▶ _PROBLEM_
Within the records below, reproduce without change the lines from the line that has "payment terms: 14 days -> 30 days" through the line that has "total: 3684.51 -> 3742.79", and only those.

▶ _DATASET CONTENT_
• • •

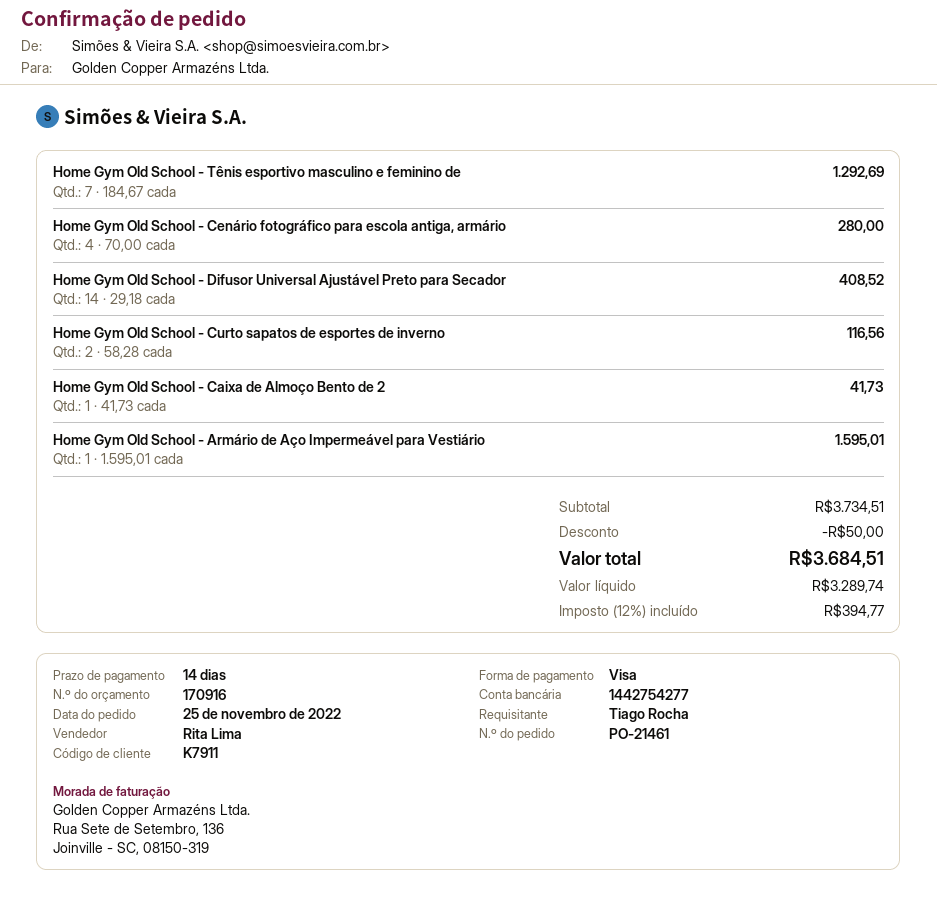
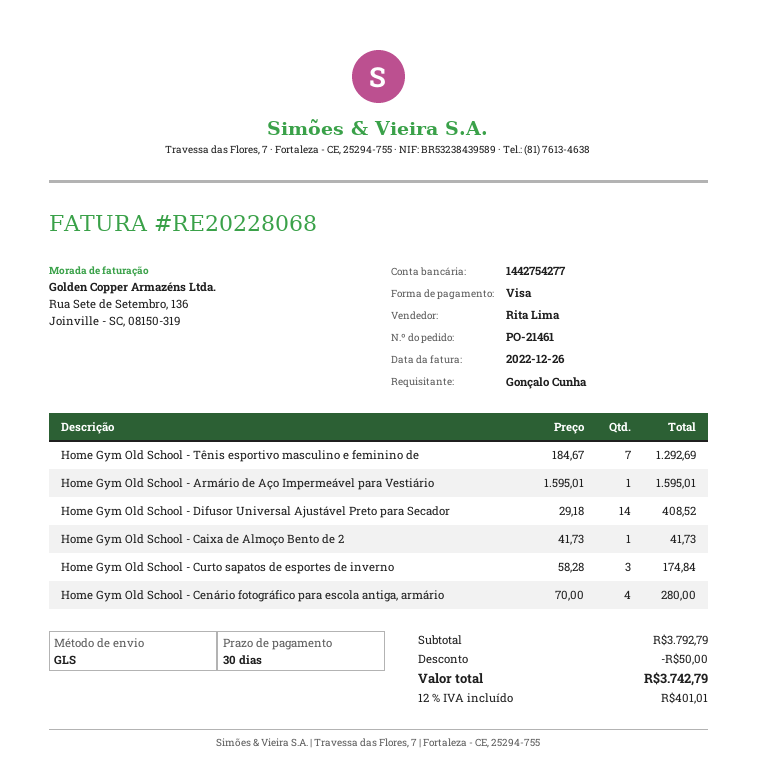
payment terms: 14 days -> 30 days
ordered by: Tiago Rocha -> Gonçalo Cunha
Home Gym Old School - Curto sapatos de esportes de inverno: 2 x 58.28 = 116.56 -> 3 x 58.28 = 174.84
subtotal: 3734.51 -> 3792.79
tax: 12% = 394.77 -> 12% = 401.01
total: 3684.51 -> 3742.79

• • •

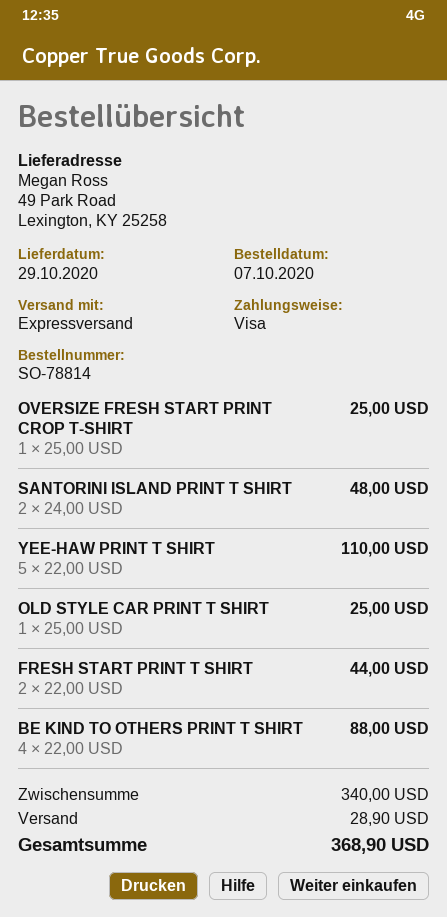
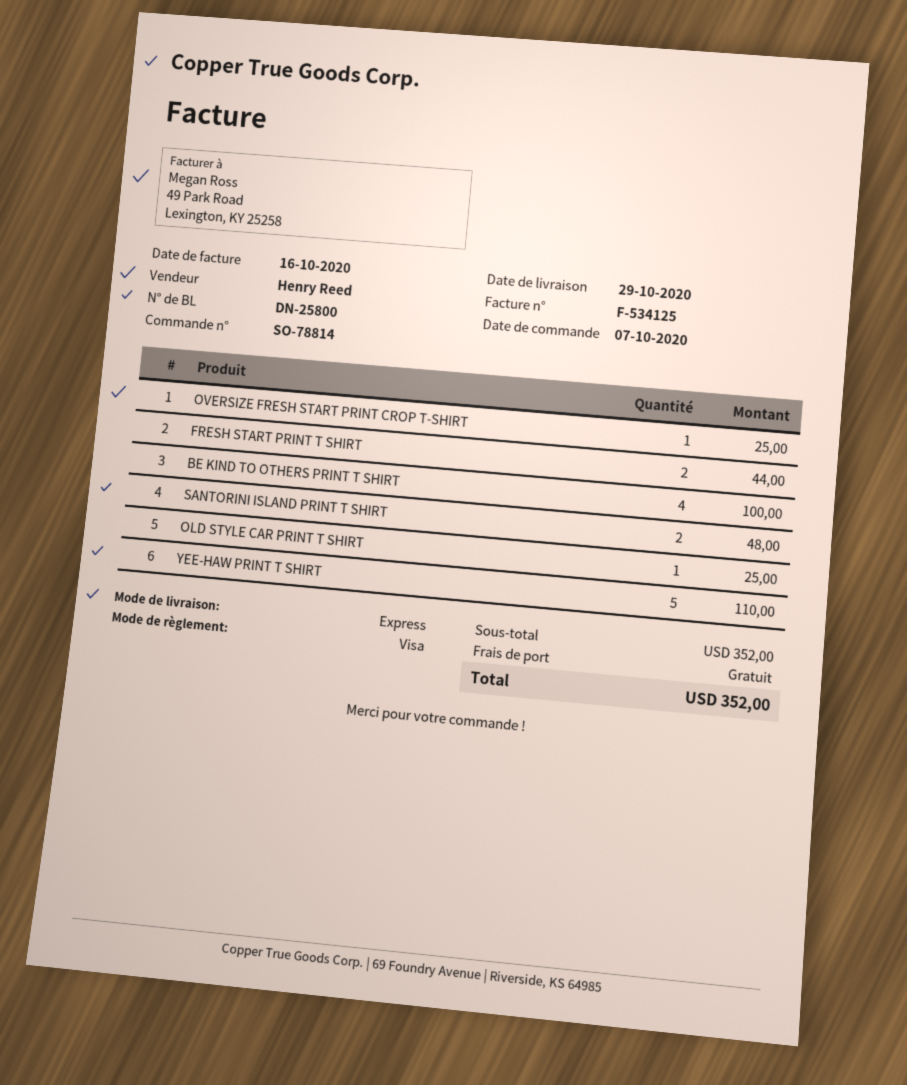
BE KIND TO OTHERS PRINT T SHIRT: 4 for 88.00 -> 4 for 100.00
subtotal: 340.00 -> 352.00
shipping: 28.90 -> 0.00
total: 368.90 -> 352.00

• • •

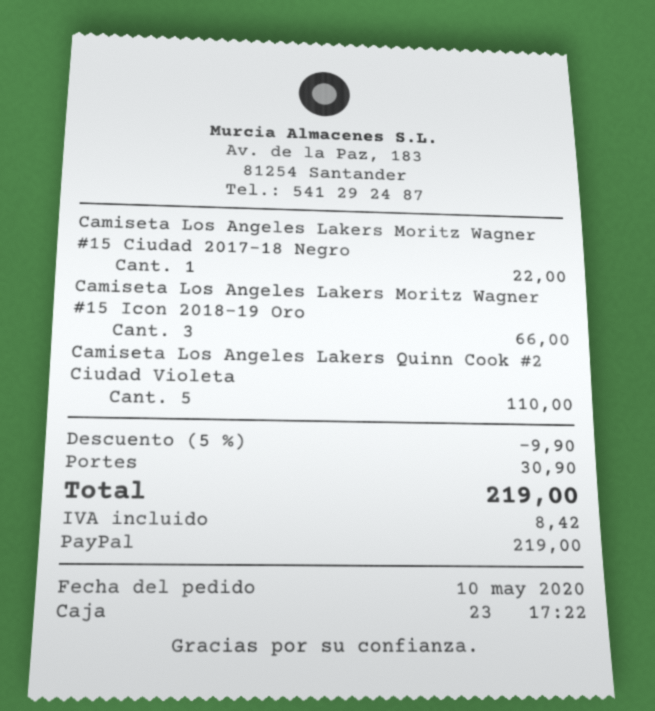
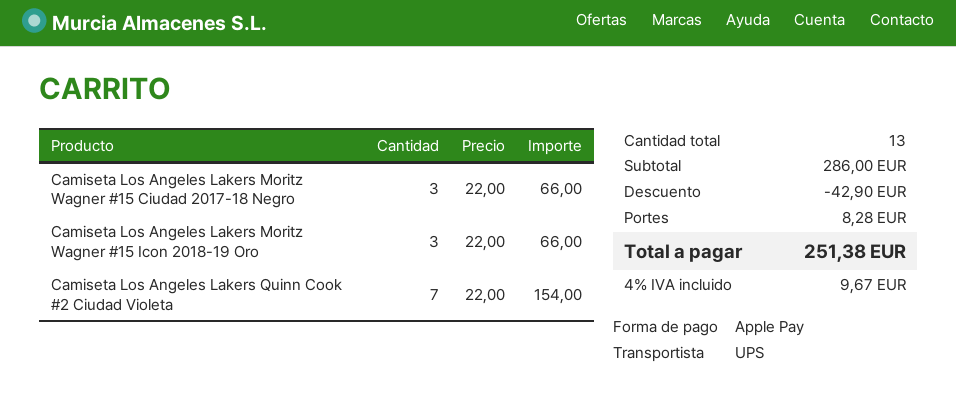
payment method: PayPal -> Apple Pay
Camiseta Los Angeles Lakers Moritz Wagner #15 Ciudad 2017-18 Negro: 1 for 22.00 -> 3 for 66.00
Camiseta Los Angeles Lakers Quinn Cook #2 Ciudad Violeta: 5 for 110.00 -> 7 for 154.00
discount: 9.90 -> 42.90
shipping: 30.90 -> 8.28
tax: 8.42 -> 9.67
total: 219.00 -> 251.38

• • •

▶ _EXERCISE SOLUTION_
payment terms: 14 days -> 30 days
ordered by: Tiago Rocha -> Gonçalo Cunha
Home Gym Old School - Curto sapatos de esportes de inverno: 2 x 58.28 = 116.56 -> 3 x 58.28 = 174.84
subtotal: 3734.51 -> 3792.79
tax: 12% = 394.77 -> 12% = 401.01
total: 3684.51 -> 3742.79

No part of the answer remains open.